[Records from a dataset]

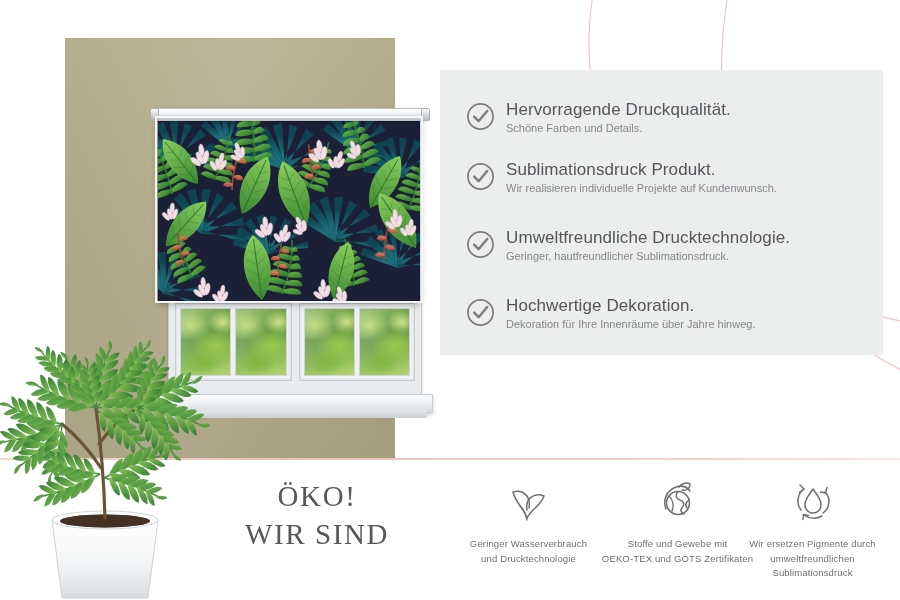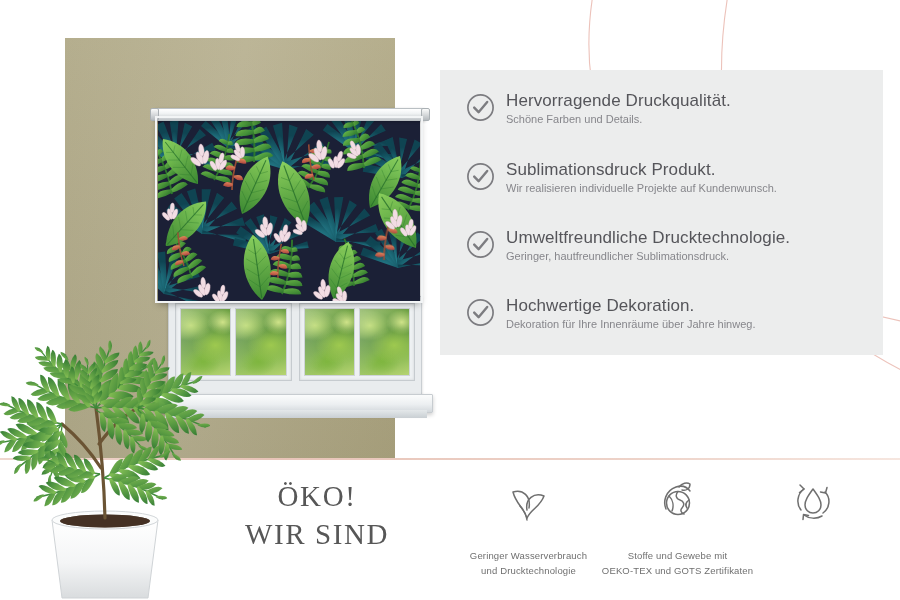"Hervorragende Druckqualität." div.feat { top: 21px -> 30px }
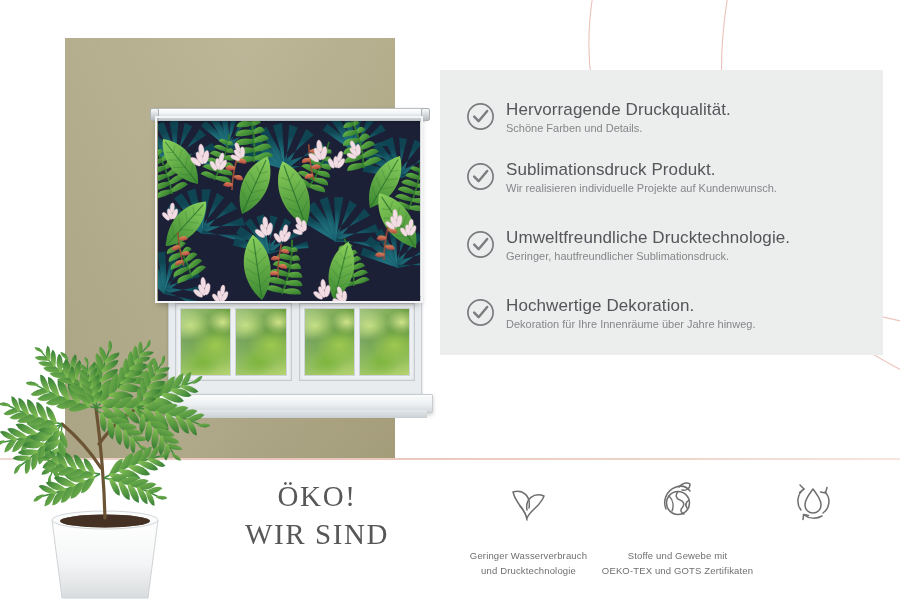"Geringer Wasserverbrauch" .eco-cap { margin-top: 20px -> 8px }
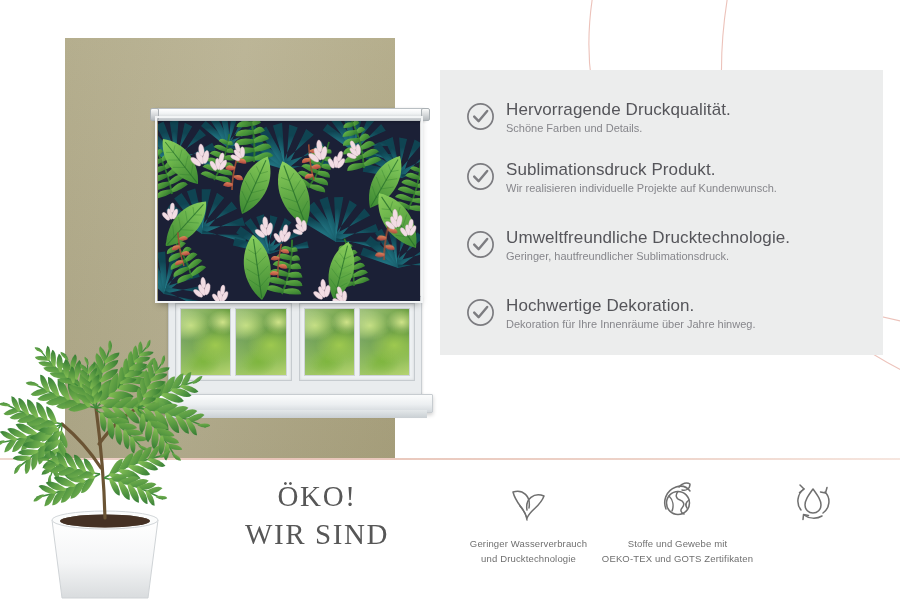"Wir ersetzen Pigmente durch" div.eco-cap { html: none -> <div> <div>Wir ersetzen Pigmente durch</div> <div>umweltfreundlichen</div> <div>Sublimationsdruck</div> </div> }
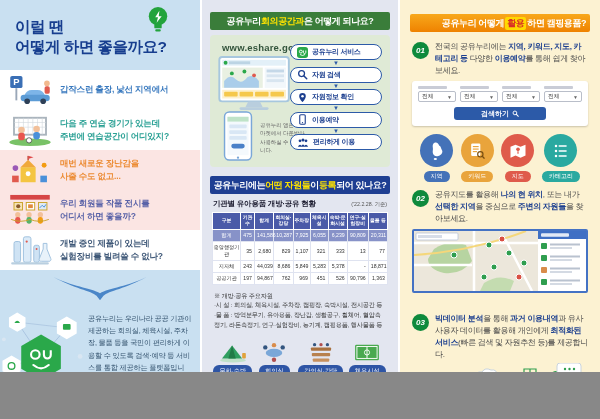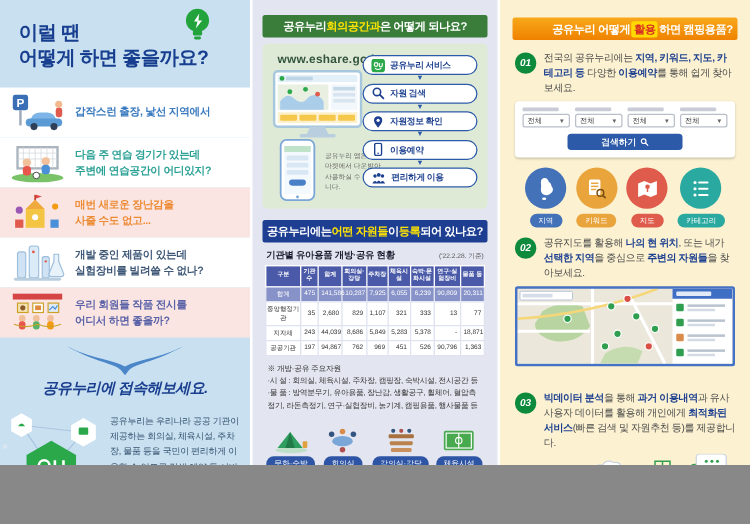"개발 중인 제품이 있는데" div.scenario { order: before "우리 회원들 작품 전시를" -> after "우리 회원들 작품 전시를" }
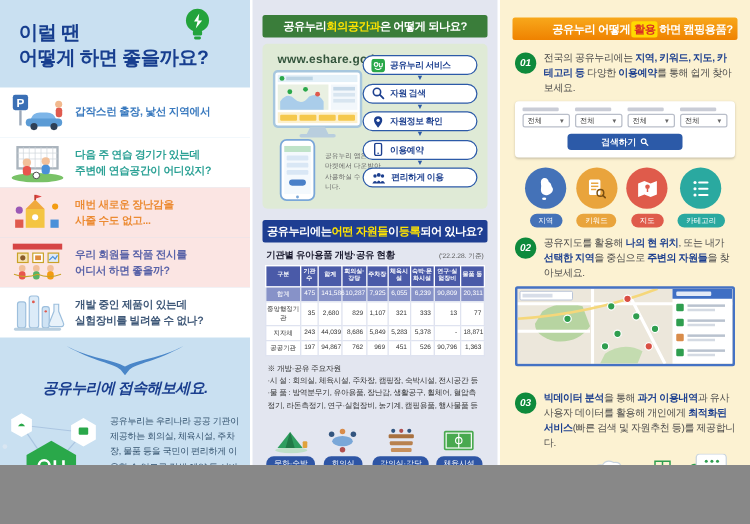"공유누리에 접속해보세요." div.cta { html: <div>공유누리에 접속해보세요.</div> -> none }
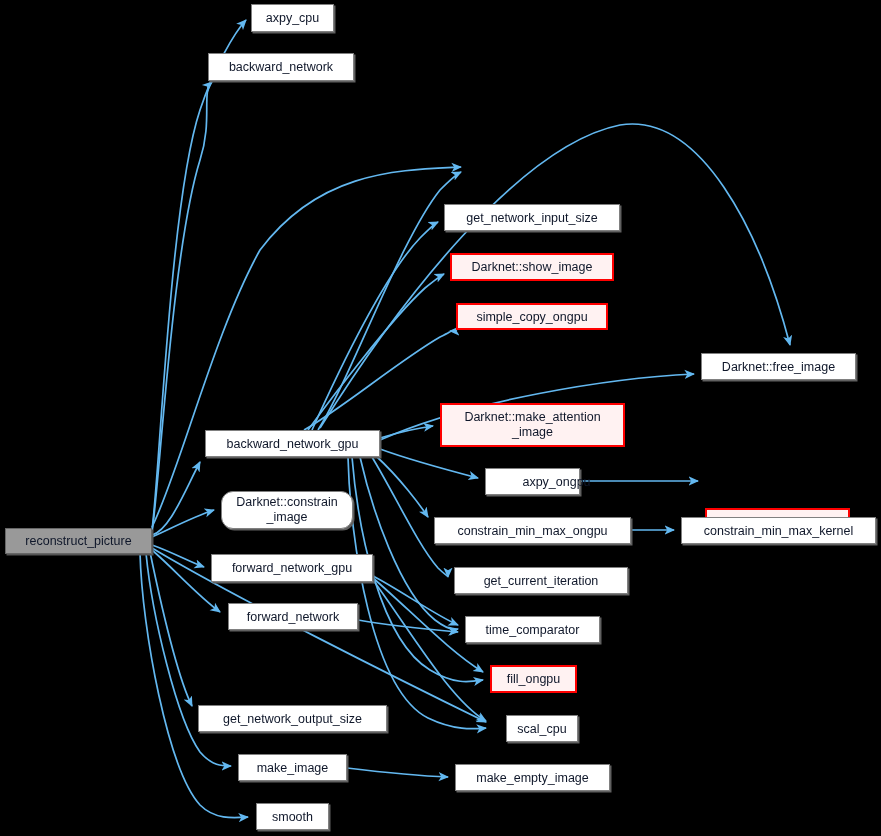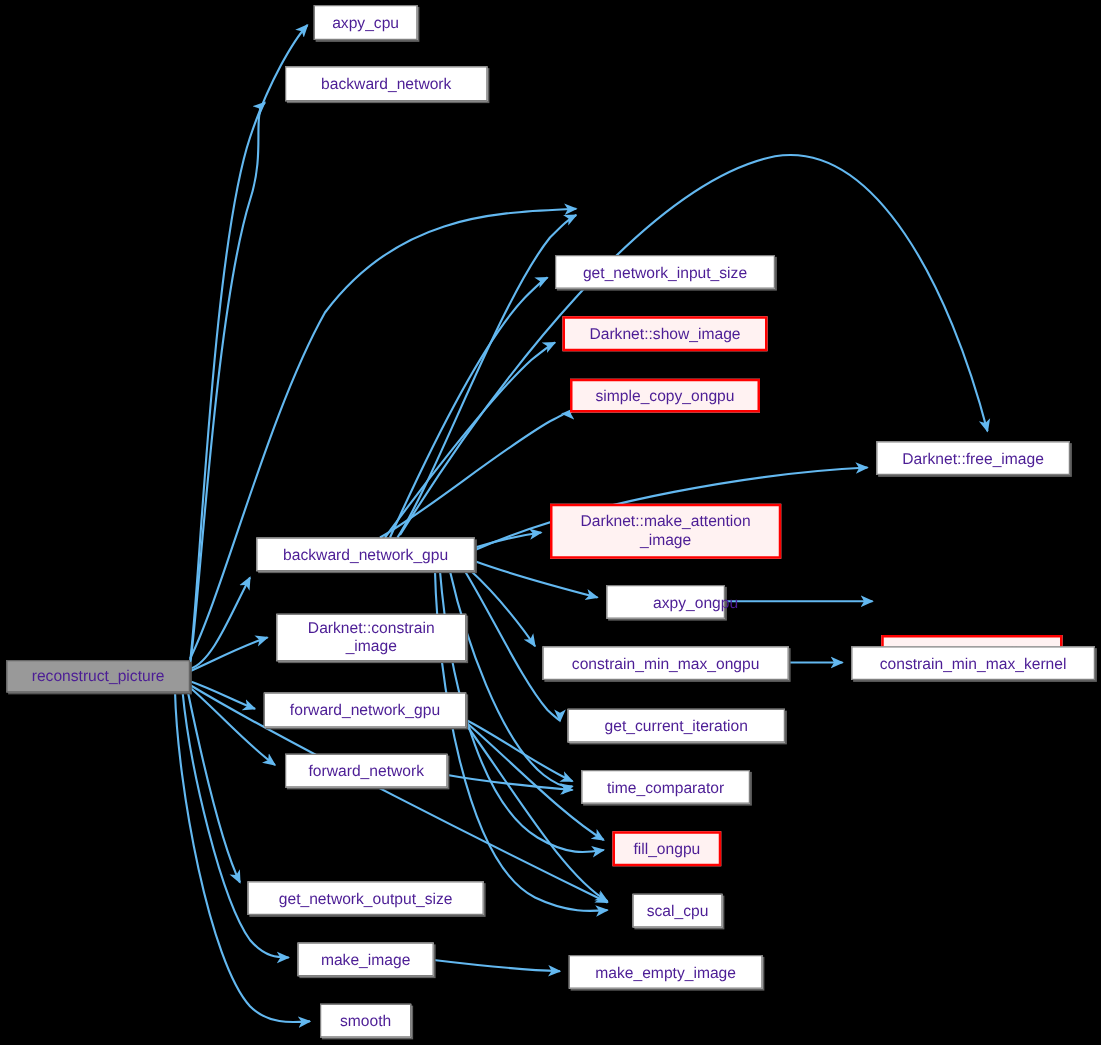"axpy_cpu" .node { color: #4c1d95 -> #0f172a }
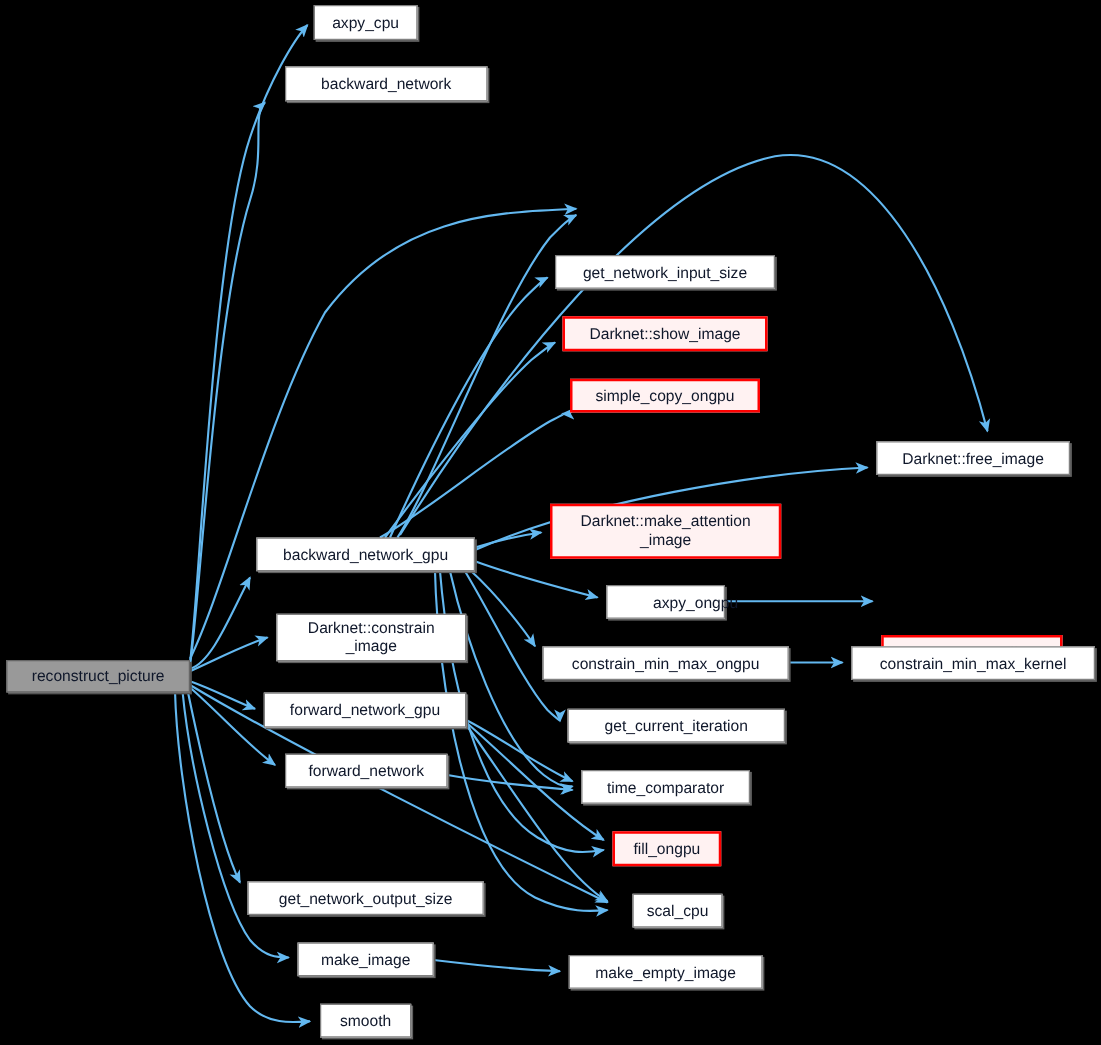"backward_network" div.node { left: 228px -> 208px; width: 162px -> 146px }
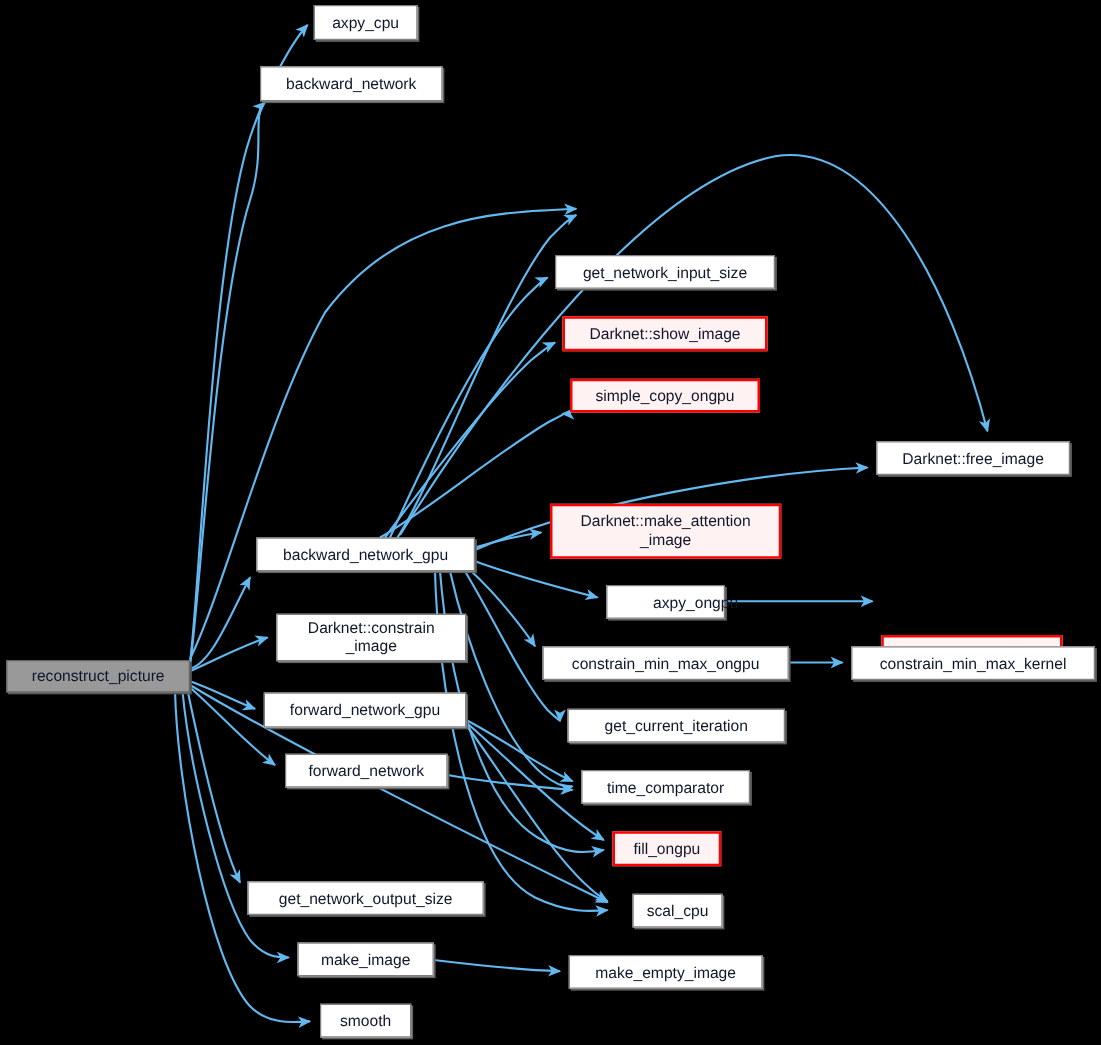"Darknet::constrain" div.node { border-radius: none -> 12px; width: 152px -> 132px }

- [Task details]
All of the records above should be reproduced exactly, with the pictures left out.

- [Task response]
"Hervorragende Druckqualität." div.feat { top: 21px -> 30px }
"Geringer Wasserverbrauch" .eco-cap { margin-top: 20px -> 8px }
"Wir ersetzen Pigmente durch" div.eco-cap { html: none -> <div> <div>Wir ersetzen Pigmente durch</div> <div>umweltfreundlichen</div> <div>Sublimationsdruck</div> </div> }
"개발 중인 제품이 있는데" div.scenario { order: before "우리 회원들 작품 전시를" -> after "우리 회원들 작품 전시를" }
"공유누리에 접속해보세요." div.cta { html: <div>공유누리에 접속해보세요.</div> -> none }
"axpy_cpu" .node { color: #4c1d95 -> #0f172a }
"backward_network" div.node { left: 228px -> 208px; width: 162px -> 146px }
"Darknet::constrain" div.node { border-radius: none -> 12px; width: 152px -> 132px }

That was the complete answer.